### [What this task involves]
Return all lines from the listing below that include the word "none".

--- Exercise input Enclosed Below ---

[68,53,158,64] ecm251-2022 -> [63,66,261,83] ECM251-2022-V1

--- End of Enclosed Exercise input ---
--- Exercise input Enclosed Below ---

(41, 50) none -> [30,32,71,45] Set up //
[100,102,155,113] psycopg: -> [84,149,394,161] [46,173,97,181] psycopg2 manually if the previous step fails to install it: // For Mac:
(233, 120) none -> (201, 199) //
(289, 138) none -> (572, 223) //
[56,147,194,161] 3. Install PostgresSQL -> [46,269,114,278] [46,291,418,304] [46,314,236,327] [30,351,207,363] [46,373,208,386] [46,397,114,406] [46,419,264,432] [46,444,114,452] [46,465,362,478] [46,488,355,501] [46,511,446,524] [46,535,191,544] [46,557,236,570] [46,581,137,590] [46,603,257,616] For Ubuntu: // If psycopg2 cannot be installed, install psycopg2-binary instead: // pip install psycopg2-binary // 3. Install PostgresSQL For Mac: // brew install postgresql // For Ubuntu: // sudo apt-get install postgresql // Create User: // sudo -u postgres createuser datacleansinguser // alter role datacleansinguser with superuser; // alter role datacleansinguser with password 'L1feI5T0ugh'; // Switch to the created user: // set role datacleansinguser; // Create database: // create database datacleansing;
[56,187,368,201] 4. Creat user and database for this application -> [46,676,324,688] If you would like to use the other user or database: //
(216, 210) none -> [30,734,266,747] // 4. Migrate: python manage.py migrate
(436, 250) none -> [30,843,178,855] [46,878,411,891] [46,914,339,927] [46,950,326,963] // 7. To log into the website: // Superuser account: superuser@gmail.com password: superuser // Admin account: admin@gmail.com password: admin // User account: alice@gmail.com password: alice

--- End of Enclosed Exercise input ---

### [Output for this exercise]
(41, 50) none -> [30,32,71,45] Set up //
(233, 120) none -> (201, 199) //
(289, 138) none -> (572, 223) //
(216, 210) none -> [30,734,266,747] // 4. Migrate: python manage.py migrate
(436, 250) none -> [30,843,178,855] [46,878,411,891] [46,914,339,927] [46,950,326,963] // 7. To log into the website: // Superuser account: superuser@gmail.com password: superuser // Admin account: admin@gmail.com password: admin // User account: alice@gmail.com password: alice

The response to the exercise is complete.